All summer long, former busboys, waiters, and other volunteers roamed the streets, paced up and down subway platforms, and dawdled in back alleys, stopping passersby and asking, “Do you work in a restaurant?”

Very often, the answer was “yes.” Yet despite their numbers, New York City’s 160,000 restaurant workers are all but invisible in the local political landscape. Only a fraction are unionized, and thousands are immigrants with few avenues for political or legal support.

That’s where the Restaurant Opportunities Center of New York comes in. Founded just after September 11 by displaced staff from Windows on the World, ROC has far fewer members than Hotel Employees and Restaurant Employees Local 100, the city’s primary restaurant union. Yet the new group has turned its low profile into an asset. Rather than organizing the white-tablecloth crowd, it focuses on smaller establishments. Most recently, ROC used a series of protests to pressure a Brooklyn deli to hand over $200,000 in overdue wages to Mexican workers.
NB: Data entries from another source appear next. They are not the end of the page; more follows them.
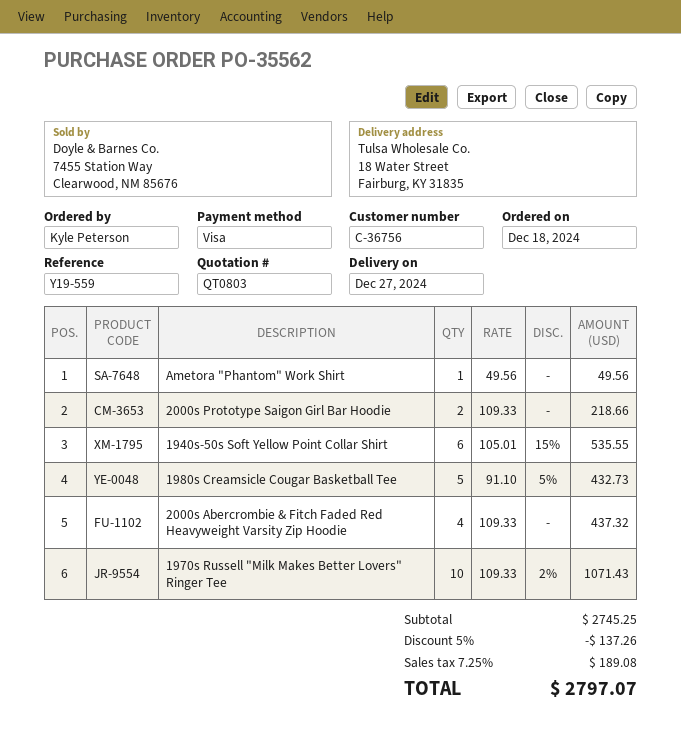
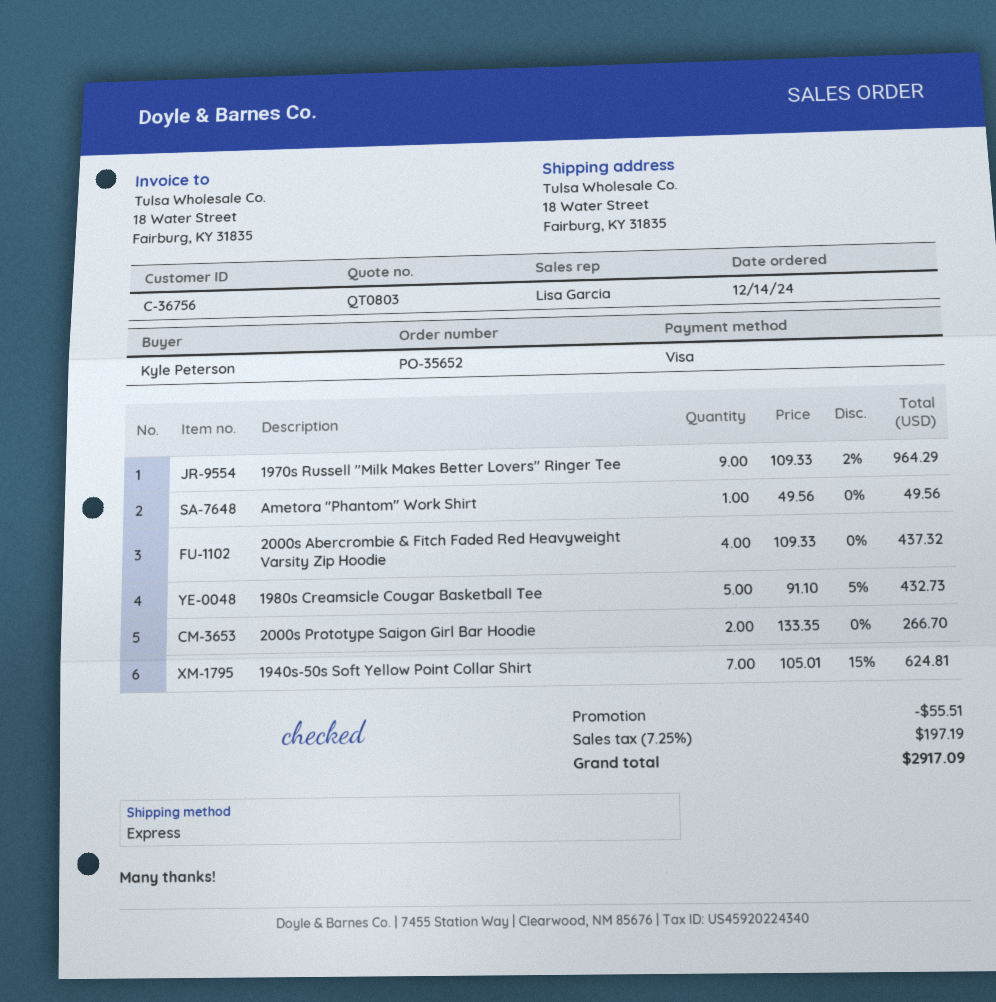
order number: PO-35562 -> PO-35652
order date: 2024-12-18 -> 2024-12-14
2000s Prototype Saigon Girl Bar Hoodie: 2 x 109.33 = 218.66 -> 2 x 133.35 = 266.70
1940s-50s Soft Yellow Point Collar Shirt: 6 x 105.01 - 15% = 535.55 -> 7 x 105.01 - 15% = 624.81
1970s Russell "Milk Makes Better Lovers" Ringer Tee: 10 x 109.33 - 2% = 1071.43 -> 9 x 109.33 - 2% = 964.29
discount: 137.26 -> 55.51
tax: 7.25% = 189.08 -> 7.25% = 197.19
total: 2797.07 -> 2917.09

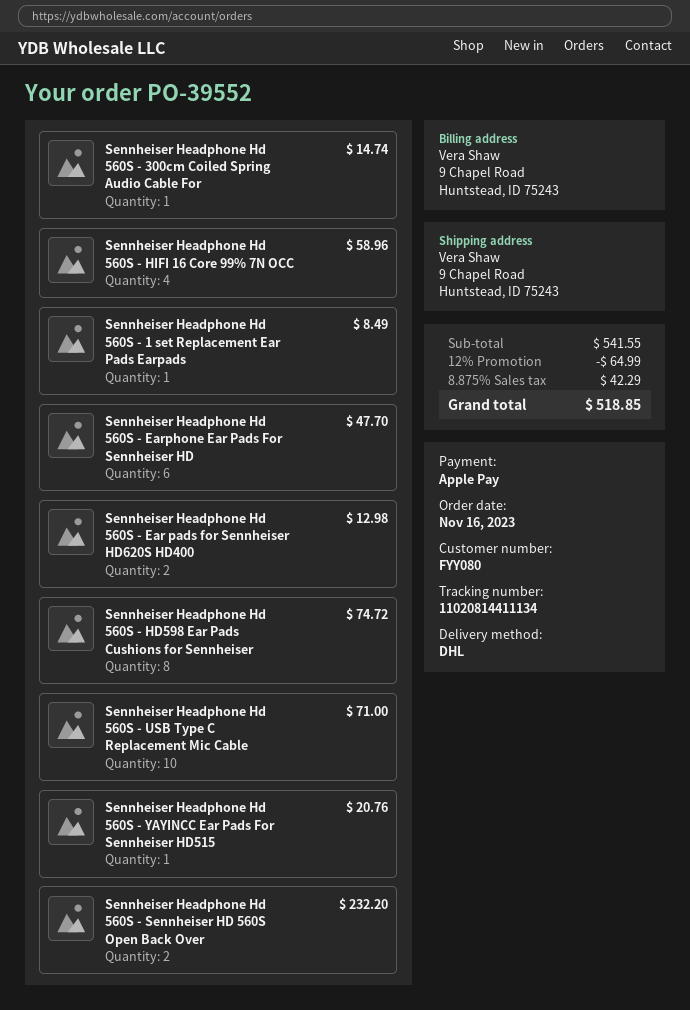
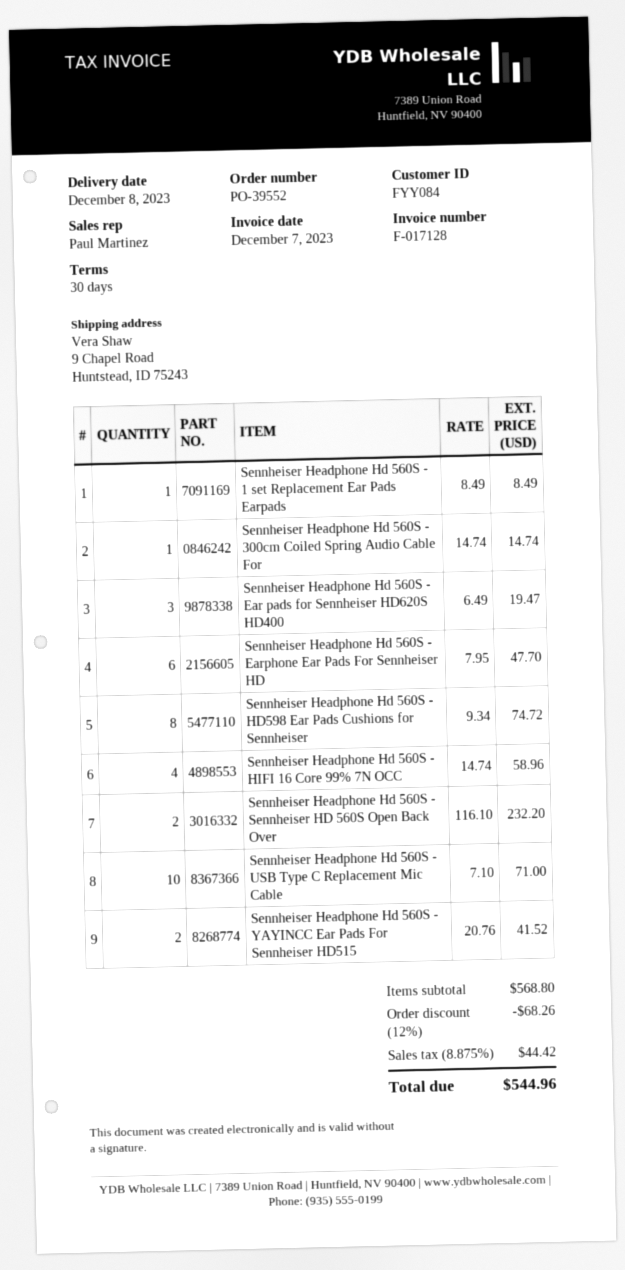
customer number: FYY080 -> FYY084
Sennheiser Headphone Hd 560S - Ear pads for Sennheiser HD620S HD400: 2 for 12.98 -> 3 for 19.47
Sennheiser Headphone Hd 560S - YAYINCC Ear Pads For Sennheiser HD515: 1 for 20.76 -> 2 for 41.52
subtotal: 541.55 -> 568.80
discount: 12% = 64.99 -> 12% = 68.26
tax: 8.875% = 42.29 -> 8.875% = 44.42
total: 518.85 -> 544.96

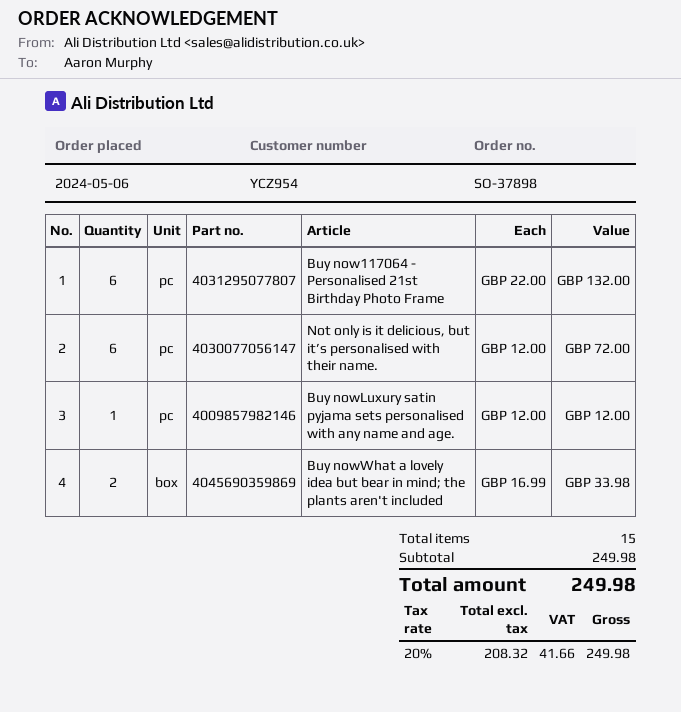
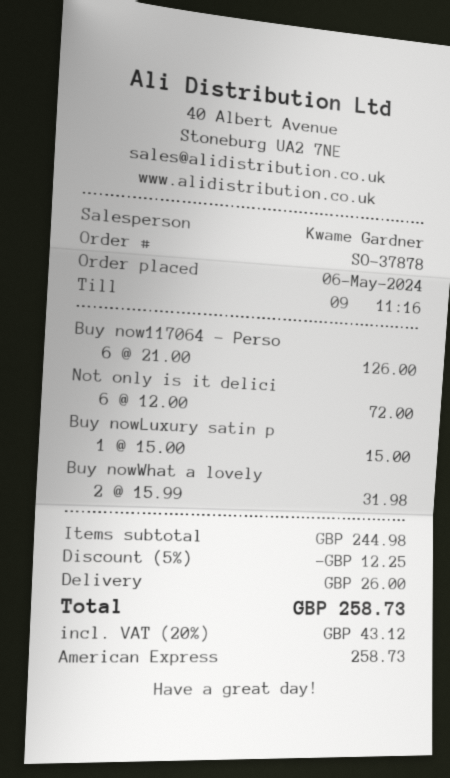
order number: SO-37898 -> SO-37878
Buy now117064 - Personalised 21st Birthday Photo Frame: 6 x 22.00 = 132.00 -> 6 x 21.00 = 126.00
Buy nowLuxury satin pyjama sets personalised with any name and age.: 1 x 12.00 = 12.00 -> 1 x 15.00 = 15.00
Buy nowWhat a lovely idea but bear in mind; the plants aren't included: 2 x 16.99 = 33.98 -> 2 x 15.99 = 31.98
subtotal: 249.98 -> 244.98
discount: none -> 5% = 12.25
shipping: none -> 26.00
tax: 20% = 41.66 -> 20% = 43.12
total: 249.98 -> 258.73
ROC, in collaboration with the Urban Justice Center’s Community Development Project, initiated this summer’s survey to investigate hourly wages, work schedules, benefits, and commonplace labor abuses in restaurants. Some questions tested respondents’ knowledge of workplace rights. Workers were asked, for instance, whether they could be legally fired for complaining about working conditions, or to state the minimum wage. “Most don’t even know that there is a minimum wage,” says Saru Jayaraman, ROC’s director.

Though the survey won’t be finished until October, preliminary results show that opportunities for promotion are scarce in the restaurant industry. Less than a quarter of the 200 respondents said they had ever ascended in position in their jobs. In general, Latinos are overwhelmingly relegated to back-of-the-house positions like delivery and dishwashing.

And restaurant workers are often underpaid. More than 40 percent of respondents reported not receiving overtime wages, and nearly 60 percent said they did not receive regular raises. Only about one in 10 had full health insurance coverage from their employer, and 70 percent had none at all.

Finally, workplace conditions received tepid reviews. Over 40 percent of respondents had not received workplace safety instruction, and nearly the same percentage reported fire hazards in their restaurants. Over a third–most of them Latino workers–reported verbal abuse by their bosses in the past year.

Raul Escobar, a ROC member from Mexico who has worked on and off for 10 years at restaurants, pushed the volunteers to visit neighborhoods like Jackson Heights, where many restaurant workers live, instead of trying to find them at restaurants, where they might be reluctant to talk. He hopes this sensitive approach will help build ROC’s membership. “This association gives you the chance to grow, to experience many things, and to get informed,” says Escobar. “That’s what we need.”